Ma Dracula? Beh, questo lo posso svelare: fu un bellissimo ma cagionevole di salute scrittore irlandese, che nel 1890 stava scrivendo un libro, dal titolo provvisorio di Conte Wampyr lo inventò. Si imbattè in un libello nascosto in una biblioteca, Resoconto sui principati di Valacchia e Moldavia, nel quale aveva letto: “Dracula in lingua valacca significa Diavolo. I Valacchi avevano l’abitudine all’epoca, e ce l’hanno ancora oggi, di dare questo soprannome a tutte le persone che si distinguono per coraggio,. azioni crudeli o abilità”. Persino il riferimento a Vlad III Dracula, detto l’Impalatore (Tepes,  nomignolo che si sarebbe affermato dopo la sua morte) è piuttosto occasionale. Quando uscì il suo romanzo, nel 1897, il clamoroso successo e l’imperitura trasfigurazione in opere teatrali e soprattutto cinema e televisione (potere dell’immagine, punto dell’era contemporanea) Dracula si trasformò in un elegante mordicollo, che odia la luce, che preferisce le tenebre e che trasforma chi morde in vampiro (che leggendo il libro sono caratteristiche che non si riscontrano, se non in minima parte, nelle storie dei vampiri “naturali” e sono tutta farina del sacco di Stoker).
Soprattutto, e qui sta la bellezza secondaria, è un grande affresco sul ruolo storico, culturale, politico e simbolico del rapporto con l’altro, con il diverso e, en passant, con la morte. E ci sono delle osservazioni che davvero entusiasmano (per chi leggerà il libro, raccomando particolare attenzione all’introduzione dell’idea del Purgatorio o come, per evitare pericolose contaminazioni, i segnali di santità sui corpi cambino repentinamente per non confondersi con quelli dei “non morti”).
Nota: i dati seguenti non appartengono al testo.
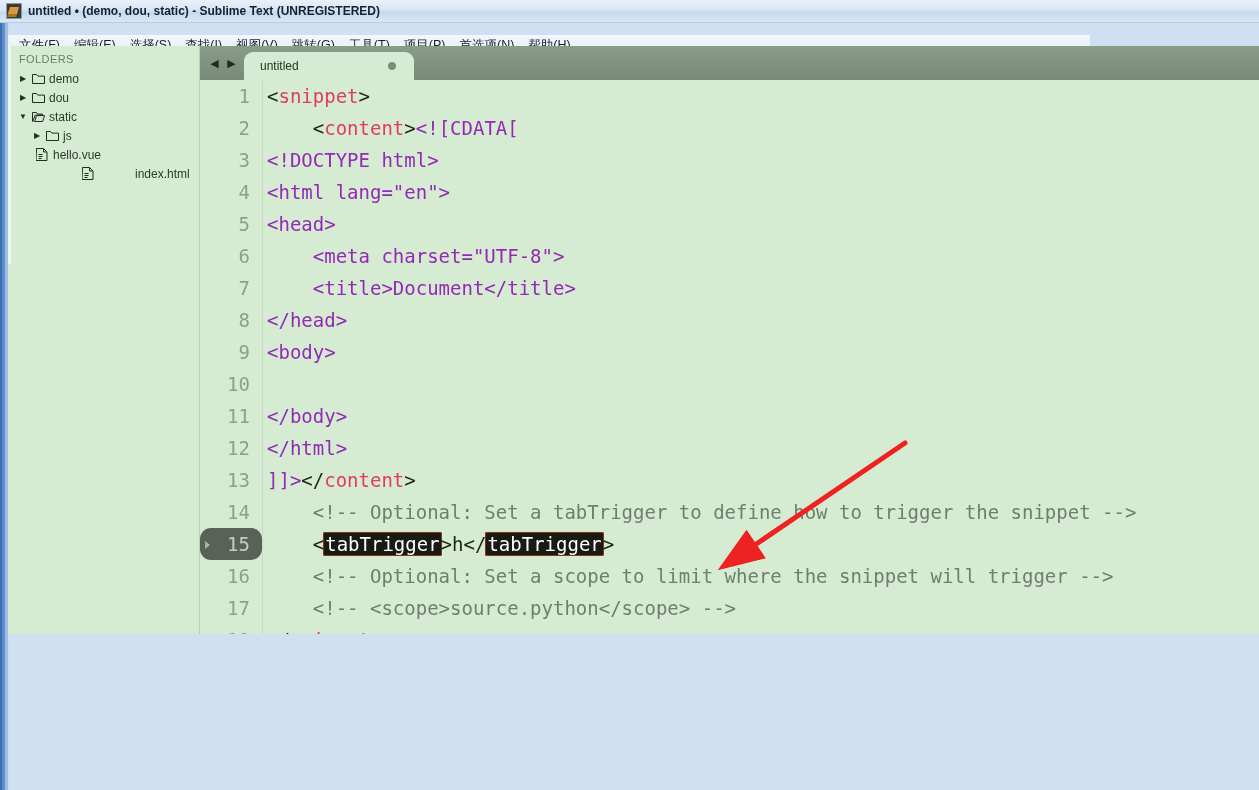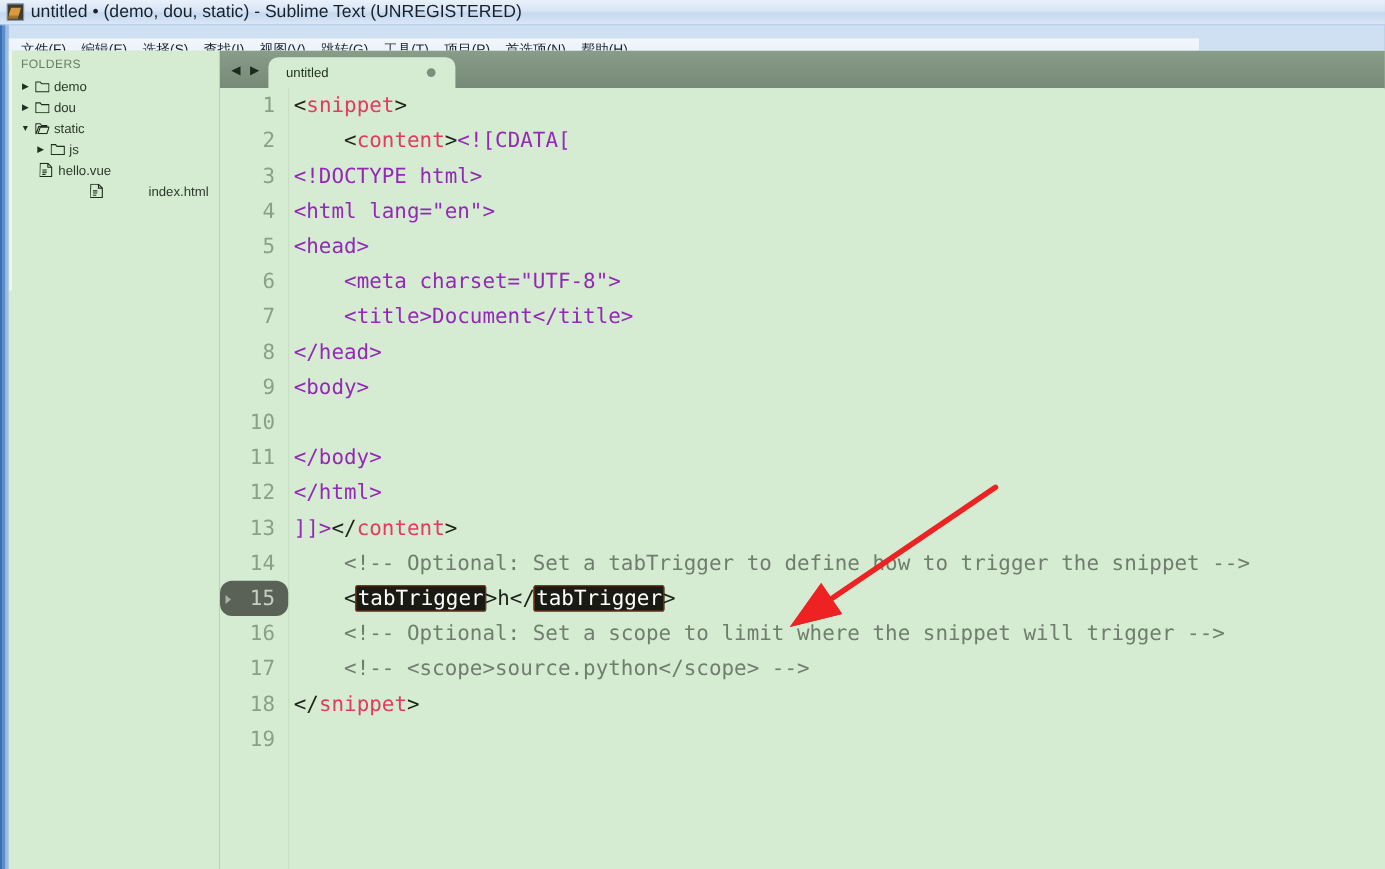"untitled • (demo, dou, static)" #title-text { font-size: 16px -> 12px; font-weight: none -> bold }
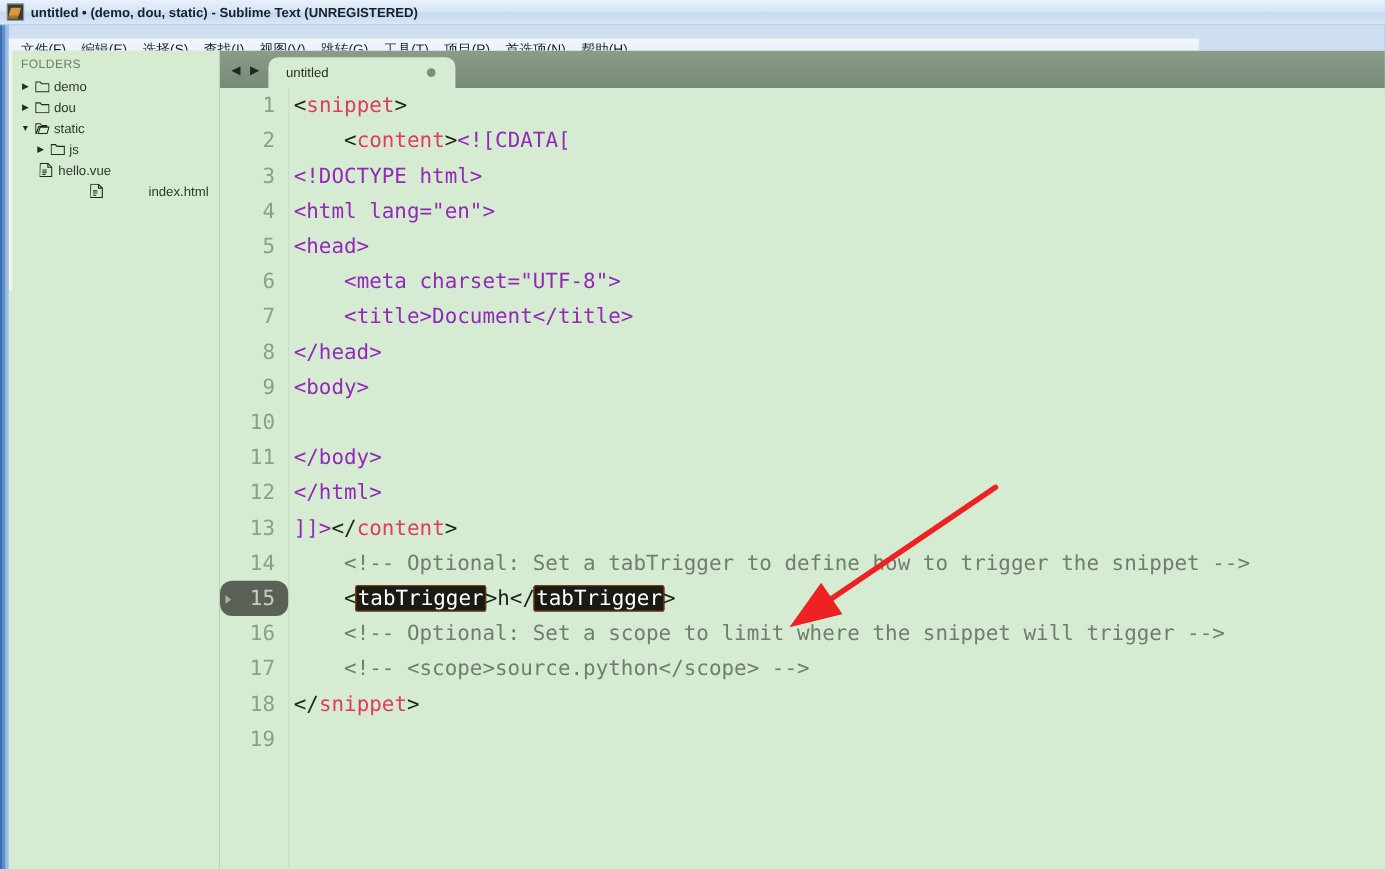"FOLDERS" #main { height: 744px -> 588px }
È una lettura impegnativa, sia per l’argomento, per il tono da pubblicazione accademica (ma molto ironica e in alcuni passaggi esilarante) e anche per il prezzo del volume (34€) ma che scandaglia la storia dai miti greci fino a Buffy L’ammazzavampiri e True Blood o Twilight, nuovi fenomeni che cambiano ancora radicalmente la figura del vampiri, regalandole nuove e inaspettati rappresentazioni. D’altronde il possesso della conoscenza non uccide il senso di meraviglia e mistero. C’è sempre più mistero (Anaïs Nin).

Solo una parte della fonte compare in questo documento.